Kostenrechnung: Wenn das iPhone nicht mehr aus Asien käme
Apple bemüht sich stets um ein positives, fortschrittliches Image, auch und insbesondere in gesellschaftlichen Bereichen. Nicht zuletzt deswegen nagt es am Ansehen der Marke, wenn die Sprache auf Apples Steuermoral oder die Arbeitsbedingungen bei den ostasiatischen Zulieferern kommt. Die oft geforderte Konsequenz: Apple soll die Produktion in die Vereinigten Staaten verlagern.
Das Massachusetts Institute of Technology (MIT) hat sich nun mit diesem Szenario auseinandergesetzt. Ziel der Überlegungen war es, Machbarkeit und Konsequenzen eines »All-American iPhone« abzuschätzen. Allerdings stößt man schon bei der Definition auf Schwierigkeiten: Reicht es für ein heimatproduziertes Smartphone aus, wenn die Endmontage in den USA vorgenommen wird? Oder müssen alle Zulieferer ebenfalls in den USA sitzen? Das MIT betrachtete kurzerhand beide Varianten und fügte als drittes Szenario sogar noch den Extremfall hinzu, dass das gesamte Rohmaterial aus den USA stammen müsse.

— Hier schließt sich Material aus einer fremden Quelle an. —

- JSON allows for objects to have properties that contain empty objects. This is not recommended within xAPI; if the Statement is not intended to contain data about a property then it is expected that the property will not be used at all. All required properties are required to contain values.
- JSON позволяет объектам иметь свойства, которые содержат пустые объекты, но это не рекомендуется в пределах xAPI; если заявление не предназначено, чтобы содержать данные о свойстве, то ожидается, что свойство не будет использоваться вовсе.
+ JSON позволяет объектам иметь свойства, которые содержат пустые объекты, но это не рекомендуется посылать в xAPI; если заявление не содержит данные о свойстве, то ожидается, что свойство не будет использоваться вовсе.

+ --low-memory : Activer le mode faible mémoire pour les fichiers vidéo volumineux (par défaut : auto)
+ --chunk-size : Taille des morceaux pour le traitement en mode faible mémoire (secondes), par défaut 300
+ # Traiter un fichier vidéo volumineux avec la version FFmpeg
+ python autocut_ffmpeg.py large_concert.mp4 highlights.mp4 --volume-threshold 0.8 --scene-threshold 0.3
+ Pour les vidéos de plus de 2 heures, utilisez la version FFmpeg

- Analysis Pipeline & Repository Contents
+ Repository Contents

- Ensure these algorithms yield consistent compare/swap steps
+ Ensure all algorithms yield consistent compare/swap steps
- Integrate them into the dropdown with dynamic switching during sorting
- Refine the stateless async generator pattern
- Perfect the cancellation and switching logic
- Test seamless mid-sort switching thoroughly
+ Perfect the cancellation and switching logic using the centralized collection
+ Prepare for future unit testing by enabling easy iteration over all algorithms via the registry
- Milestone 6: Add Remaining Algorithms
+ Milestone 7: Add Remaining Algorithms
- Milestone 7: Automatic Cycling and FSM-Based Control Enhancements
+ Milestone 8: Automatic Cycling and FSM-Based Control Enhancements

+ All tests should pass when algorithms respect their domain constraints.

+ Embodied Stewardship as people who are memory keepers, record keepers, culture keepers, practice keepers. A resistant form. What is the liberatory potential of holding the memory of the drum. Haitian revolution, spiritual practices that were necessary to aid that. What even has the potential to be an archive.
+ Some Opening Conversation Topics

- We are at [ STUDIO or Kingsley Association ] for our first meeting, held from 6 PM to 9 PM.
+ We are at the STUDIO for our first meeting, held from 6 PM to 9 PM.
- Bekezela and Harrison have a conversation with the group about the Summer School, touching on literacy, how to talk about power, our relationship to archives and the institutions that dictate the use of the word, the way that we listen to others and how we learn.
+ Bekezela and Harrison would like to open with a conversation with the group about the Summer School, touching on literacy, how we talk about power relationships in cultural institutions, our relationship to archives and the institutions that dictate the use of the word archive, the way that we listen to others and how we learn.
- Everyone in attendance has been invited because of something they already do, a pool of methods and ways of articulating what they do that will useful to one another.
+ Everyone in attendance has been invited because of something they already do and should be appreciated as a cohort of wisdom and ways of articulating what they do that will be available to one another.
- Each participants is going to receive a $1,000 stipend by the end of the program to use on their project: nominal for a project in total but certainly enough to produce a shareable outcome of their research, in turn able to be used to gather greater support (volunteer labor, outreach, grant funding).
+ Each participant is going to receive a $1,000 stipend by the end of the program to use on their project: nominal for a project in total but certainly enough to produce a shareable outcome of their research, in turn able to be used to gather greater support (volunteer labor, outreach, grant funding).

Szenario 1 - Produktion in den USAIm Augenblick ist Foxconn aus Taiwan für das Zusammenbauen der iPhones zuständig. Die häufigen Skandale rund um die iPhone-Fabriken könnte Apple mit einer Verlegung in die USA umgehen. Allerdings müssten die Kunden dann mit einem höheren Preis von etwa 30 bis 40 US-Dollar pro Gerät rechnen.
Diese Mehrkosten resultierten übrigens nicht aus dem zunächst naheliegenden Grund, nämlich höheren Lohnkosten in den Vereinigten Staaten. Ursache sei vielmehr, dass trotz der Produktion zu Hause die meisten Komponenten von ausländischen Zulieferern gekauft werden müssten. Die notwendige Logistik, alle Einzelteile in die USA zu schaffen, sei viel kostspieliger als wenn nur das Endprodukt seinen Weg nehmen müsste.
Gleichzeitig würde ein solcher Schritt dem MIT zufolge kaum positive Folgen für den US-amerikanischen Arbeitsmarkt nach sich ziehen. Die meisten notwendigen Vorgänge seien automatisiert, zusätzliche Stelle nicht nötig.
Szenario 2 - Zulieferer in den USAWill Apple einen Schritt weiter gehen und auch alle Komponenten in den USA fertigen lassen, wäre eine massive Umstellung der Zuliefererkette nötig. Momentan bezieht Apple für iPhone, iPad und Mac Teile von 766 verschiedenen Zulieferern, von denen 717 nicht in den USA ansässig seien. 346 davon sitzen in China, 126 in Japan, 41 in Taiwan und die anderen verteilen sich auf 24 weitere Staaten.
Das MIT kommt zu dem Urteil, dass dieser massive Zuliefererwechsel möglich ist. Der schnelle Fortschritt in den Branchen erlaubt es allen Unternehmen, in kurzer Zeit eigene Fabriken in den USA aufzustellen. Allerdings müssten die Preise der iPhones dafür um bis zu 100 US-Dollar pro Stück angehoben werden. Erneut sei nicht in erster Linie das höhere US-Lohnniveau, sondern die immensen Investitionskosten für die neuen Anlagen dafür verantwortlich.
Szenario 3 - Grundmaterialien aus den USAVöllig utopisch sei dagegen der Anspruch, für ein iPhone nur US-amerikanische Rohstoffe zu verwenden. Das Apple-Smartphone besteht aus 75 chemischen Elementen, zwei Drittel des Periodensystems. Viele davon kommen in den USA nicht vor oder sind nicht abbaubar. Beispielsweise kommen 85 Prozent der sogenannten »Seltenen Erden« aus China. Ganz ohne Einkäufe von außen sei ein iPhone also gar nicht zu produzieren.
Außerdem stellt sich bei solchen Schritten immer auch die Frage, ob und inwieweit Kunden bereit sind, höhere Preise für die Geräte zu zahlen. Außerdem fielen folgerichtig zahlreiche Jobs in den Zuliefererländern weg. Trotzdem bleibt die Forderung nach Produktion in den USA laut, insbesondere auch bei dem einen oder anderen Kandidaten für die US-Präsidentschaft.